According to a second aspect of the present invention, an exhaust pipe extending from the internal combustion engine is provided, and a backflow prevention box for water is connected to an extending end of the exhaust pipe via a cylindrical elastic buffer. Exhaust gas from the internal combustion engine is discharged to the outside of the hull through the exhaust pipe, the buffer, and the backflow prevention box sequentially.

By the way, in this configuration, even if an after-fire occurs in any of the exhaust pipe, the buffer, and the backflow prevention box, it is necessary to increase the thickness of the buffer in order to withstand the pressure. This may cause an increase in weight.

However, as described in the first aspect of the present invention, since the occurrence of after-fire is suppressed, the thickness of the buffer body can be kept thin, and the structure of the buffer body is correspondingly simple, and , Will be cheaper.

[Brief description of the drawings]

FIG. 1 is a diagram showing a flowchart of a control device.

FIG. 2 is an overall side view of the boat.

FIG. 3 is an overall plan view of the boat.

FIG. 4 is a rear view of the propulsion device.

FIG. 5 is a graph showing a relationship between a rotation speed of the internal combustion engine and an ignition timing.
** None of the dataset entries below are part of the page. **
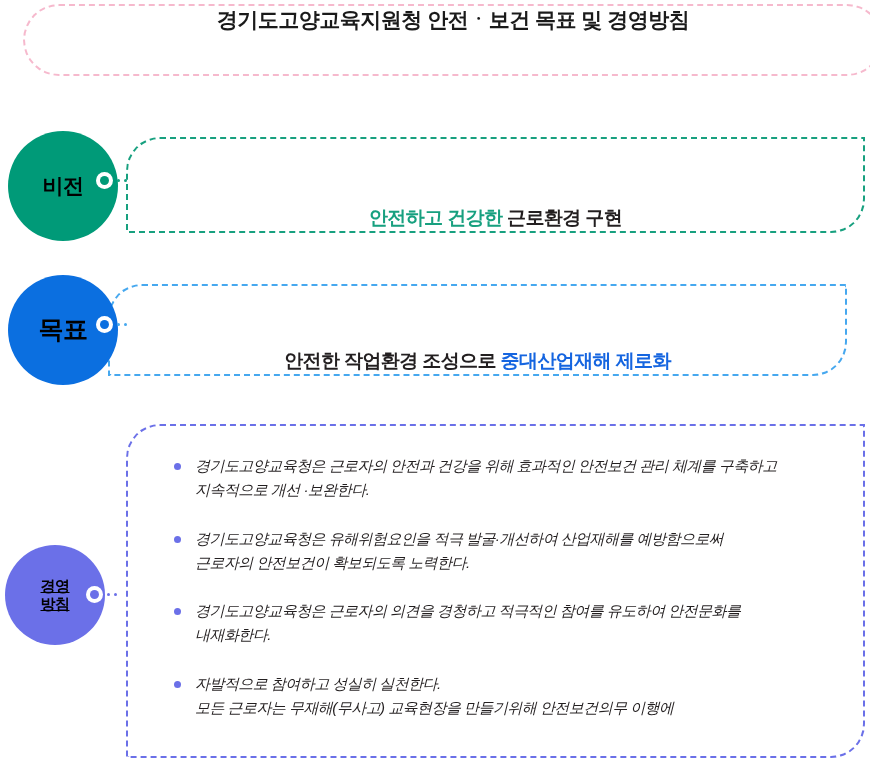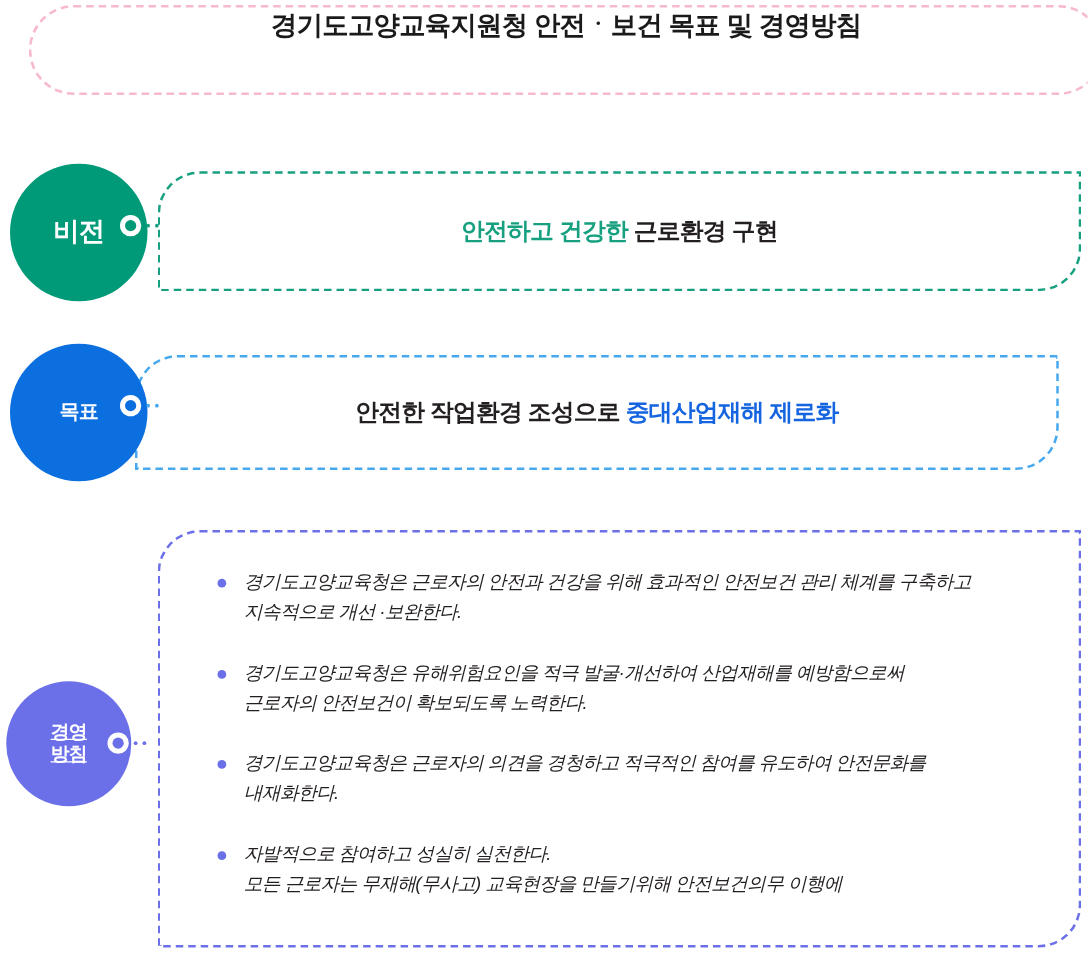--- a/index.html
+++ b/index.html
@@ -52,7 +52,7 @@
     align-items: center;
     justify-content: center;
     flex-direction: column;
-    color: #ffffff;
+    color: #000000;
     font-weight: bold;
     letter-spacing: -0.5px;
     line-height: 1.18;

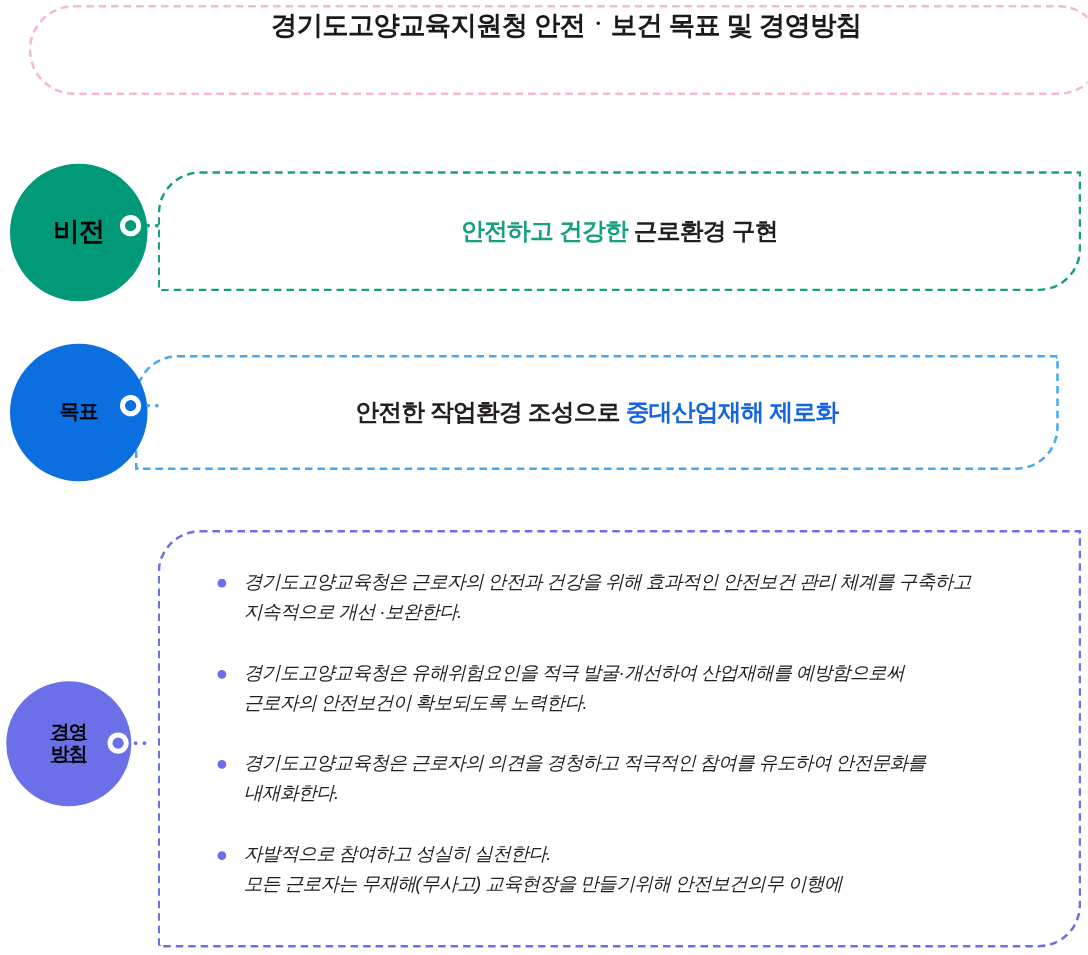--- a/index.html
+++ b/index.html
@@ -98,7 +98,7 @@
   }
   .panel-center {
     display: flex;
-    align-items: center;
+    align-items: flex-end;
     justify-content: center;
   }
   .panel-text {

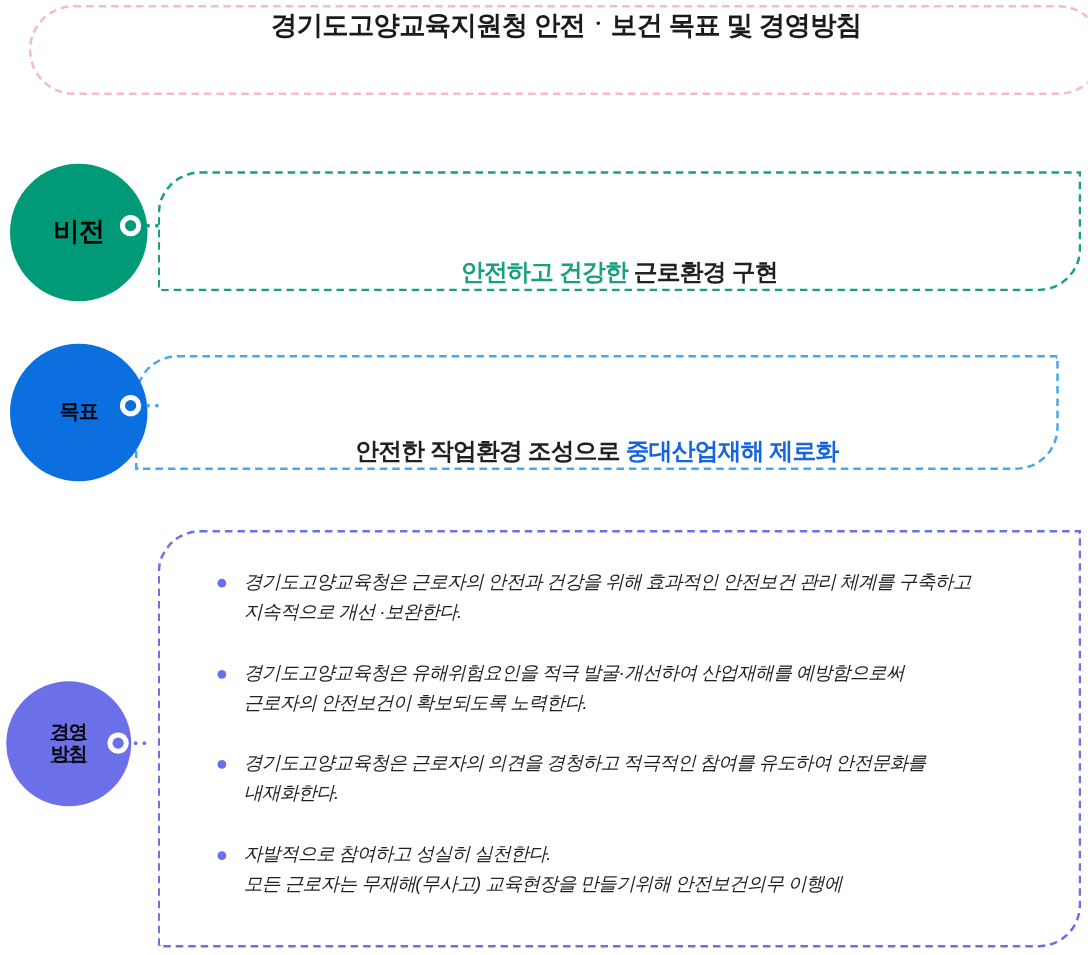--- a/index.html
+++ b/index.html
@@ -129,7 +129,7 @@
     left: 8px; top: 3px;
     width: 110px; height: 110px;
     background: #0b6fe0;
-    font-size: 16px;
+    font-size: 25px;
   }
   #goal-connector { left: 96px; top: 44px; }
   #goal-panel {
FIG. 6 is a graph showing a relationship between a rotational speed of the internal combustion engine and a misfire rate.

[Explanation of symbols]

 DESCRIPTION OF SYMBOLS 1 Boat 2 Water 3 Hull 9 Propulsion device 10 Internal combustion engine 21 Ignition plug 31 Exhaust system member 32 Exhaust pipe 33 Buffer 34 Backflow prevention box 37 Flow pipe 38 Water passage 39 Water inlet 40 Water outlet 48 Controller 49 Number of rotations Detection sensor 51 Air 52 Fuel 53 Mixture 54 Exhaust

──────────────────────────────────────────────────続 き Continued on the front page (58) Field surveyed (Int.Cl. ⁷ , DB name) F02P 11/02 B63H 21/14 B63H 21/21 F02P 9/00

Claims (2)

(57) [Claims] An ignition timing is retarded when a rotation speed of an internal combustion engine mounted on a hull reaches a predetermined rotation speed immediately before reaching a predetermined high-speed rotation speed, and the internal combustion engine is moved in the front-rear direction. With multiple cylinders
The exhaust pipes derived from each of these cylinders make up one exhaust
Each cylinder is guided so as to be gathered in a pipe.
Of the cylinders located at the rear,
So as to retard, if the result exceeds the predetermined high rotational speed, the more is higher misfire rate of the same internal combustion engine than the misfire rate at the rotational speed immediately before reaching the predetermined high rotational speed, the ignition timing advance An excessively high-speed rotation suppression device for an internal combustion engine of a small boat made to be angled. 2. An exhaust pipe extending from the internal combustion engine is provided, and a backflow prevention box of water is connected to an extension end of the exhaust pipe through a cylindrical elastic buffer to thereby exhaust air from the internal combustion engine. 2. The apparatus for suppressing over-high-speed rotation in an internal combustion engine of a small boat according to claim 1, wherein the exhaust gas is discharged to the outside of the hull through the exhaust pipe, the buffer, and the backflow prevention box sequentially.